Een groepje kinderen maakt de familie van de schrijver. En een ander groepje buigt zich over zijn werkkamer. Die werkkamer wordt gemaakt van een schoenendoos. Er komt uiteraard een bureau in te staan. Naast het bureau komen twee prullenbakken, omdat het schrijven nog wel eens fout gaat. De propjes papier liggen dan ook niet alleen in de prullenbakken, maar her en der verspreid door de kamer. Daarnaast krijgt de schrijver een hoogslaper in zijn werkkamer, voor als hij geen zin meer heeft om naar zijn slaapkamer te lopen.

De schrijver komt tot leven

Na een middag hard werken presenteren de groepjes alles aan elkaar en komt de schrijver tot leven. Hij heet Mark van de Ruit, is 48 jaar, heeft een vrouw en vier kinderen, waarvan één tweeling. Zijn kinderen zitten allemaal nog op de basisschool. Hij heeft een eigen werkkamer, in een schuurtje achter in de tuin. Aan de wand hangen zijn twee lievelingsgedichten. Het ene gedicht is het eerste gedicht, dat hij ooit heeft gemaakt. En het andere gedicht vindt hij heel mooi, omdat zijn kinderen het hebben versierd. Op de boekenplank staan veel verschillende soorten boeken. ’s Morgens – nadat hij zijn kinderen naar school heeft gebracht – gaat hij eerst snel de krantenartikelen schrijven, zodat hij daarna de rest van de dag tijd heeft om mooie gedichten en verhalen te schrijven. Verder houdt hij van wandelen en schaken.

Een brief

Verzoek

De volgende ochtend wordt Mark voorgesteld aan de ouders. “Dit is Mark,” zegt Alexander. “Hij heeft nog wel een beetje een gekke nek, maar dat verven we nog een beetje bij.” En Esmée legt aan haar moeder uit hoe ze de hoogslaper in de werkkamer heeft gemaakt.
Via het postkantoor van de onderbouw – die ook met een verhalend ontwerp bezig is – wordt er die dag een brief bezorgd in de klas. Het is een brief van de Groninger Courant, waarin wordt gevraagd of Mark van de Ruit gedichten wil schrijven voor de maandelijkse kinderkrant. Het moeten verschillende soorten gedichten worden over dieren. “Natuurlijk wil Mark dat!” roepen de kinderen. En vanzelfsprekend willen de kinderen hem daarbij wel helpen.
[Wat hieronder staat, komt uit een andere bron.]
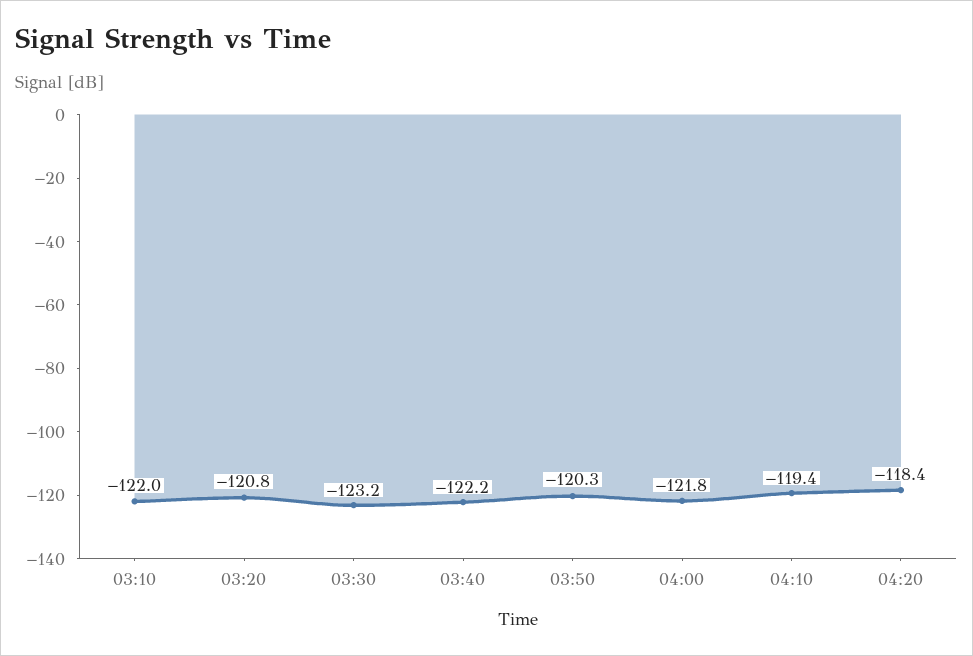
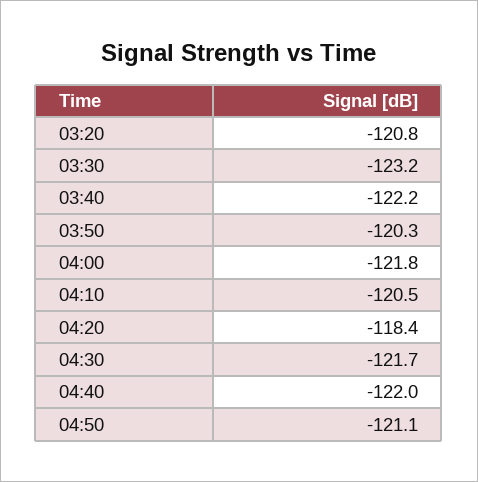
03:10: -122 -> none
04:10: -119.4 -> -120.5
04:30: none -> -121.7
04:40: none -> -122
04:50: none -> -121.1

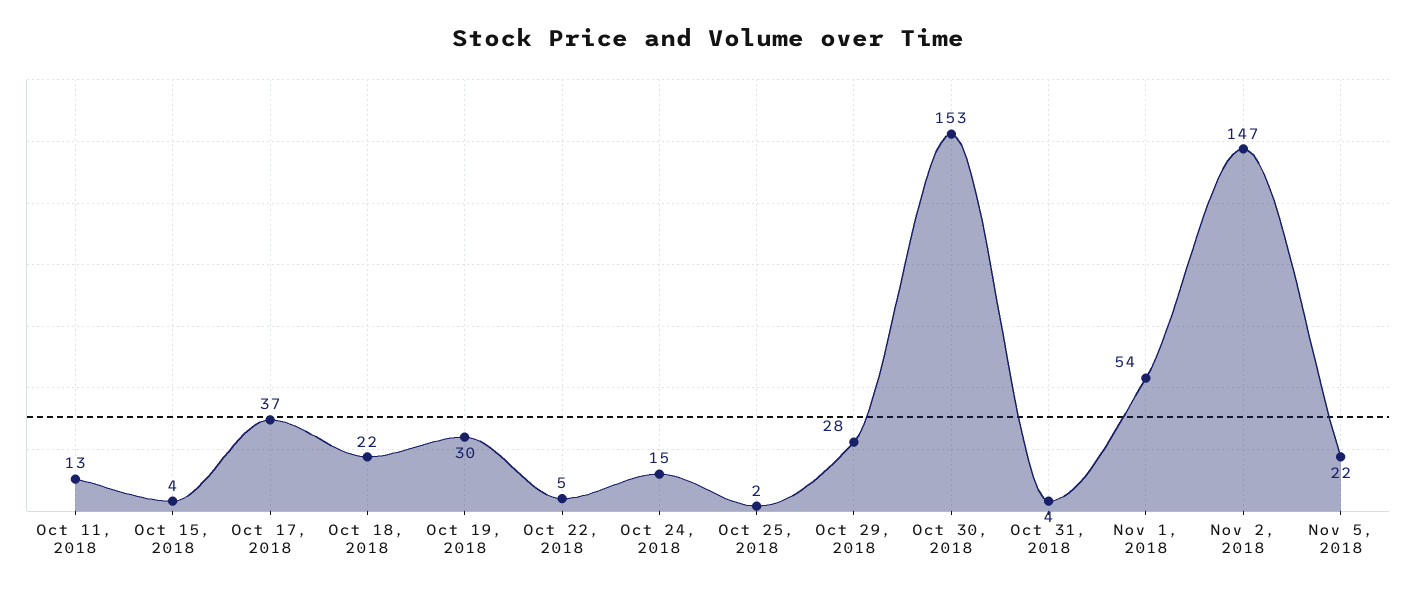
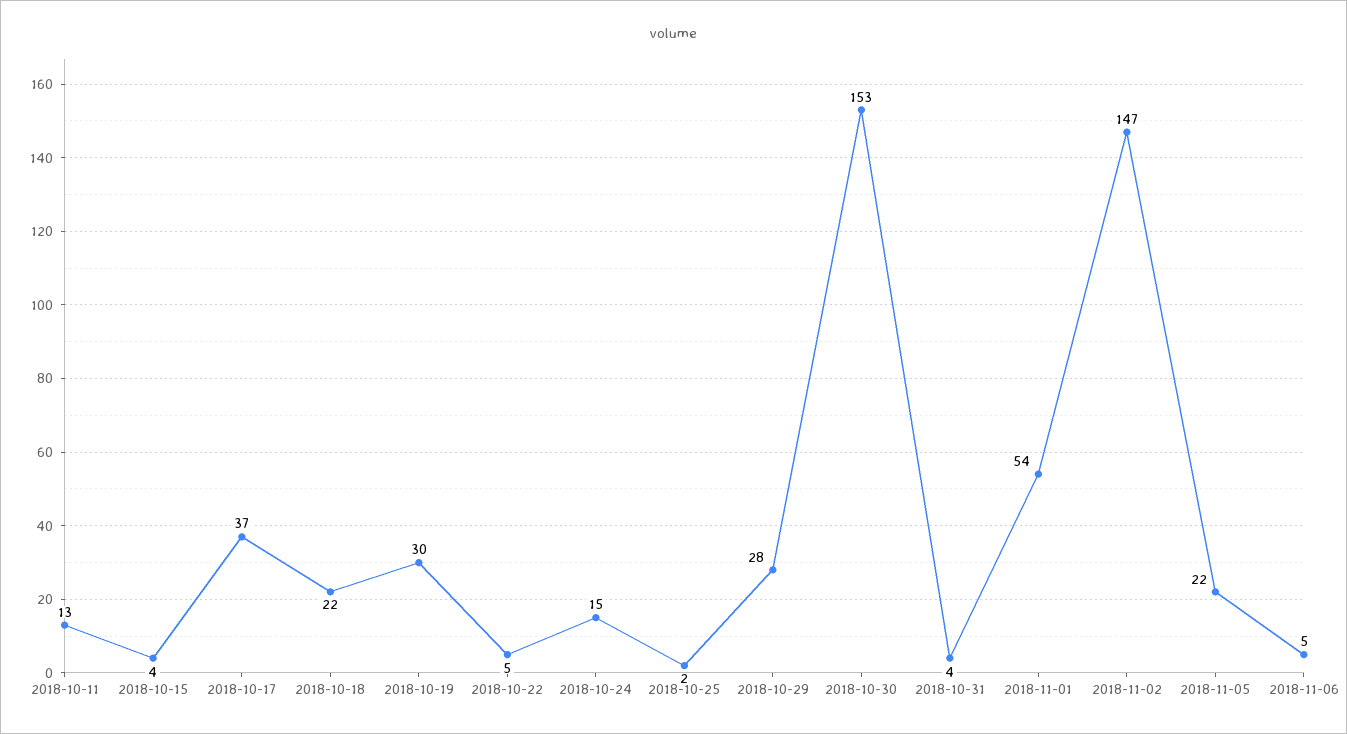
2018-11-06: none -> 5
Gedichten schrijven en illustreren

Eerst gaat er een brief terug naar de krant, met het bericht dat Mark zeer vereerd is en dat hij zijn best zal doen om mooie gedichten te maken. Daarna zoeken we naar verschillende soorten gedichten: limericks, naamgedichten, rondelen, vrije gedichten, haiku’s en elfjes.
Ieder kind kiest een soort gedicht uit en gaat aan de slag met het schrijven en typen van het gedicht. Er wordt een lettertype gezocht, dat goed bij het gedicht past. En er komt een mooie illustratie bij het gedicht (gemaakt met waterverf en wasco).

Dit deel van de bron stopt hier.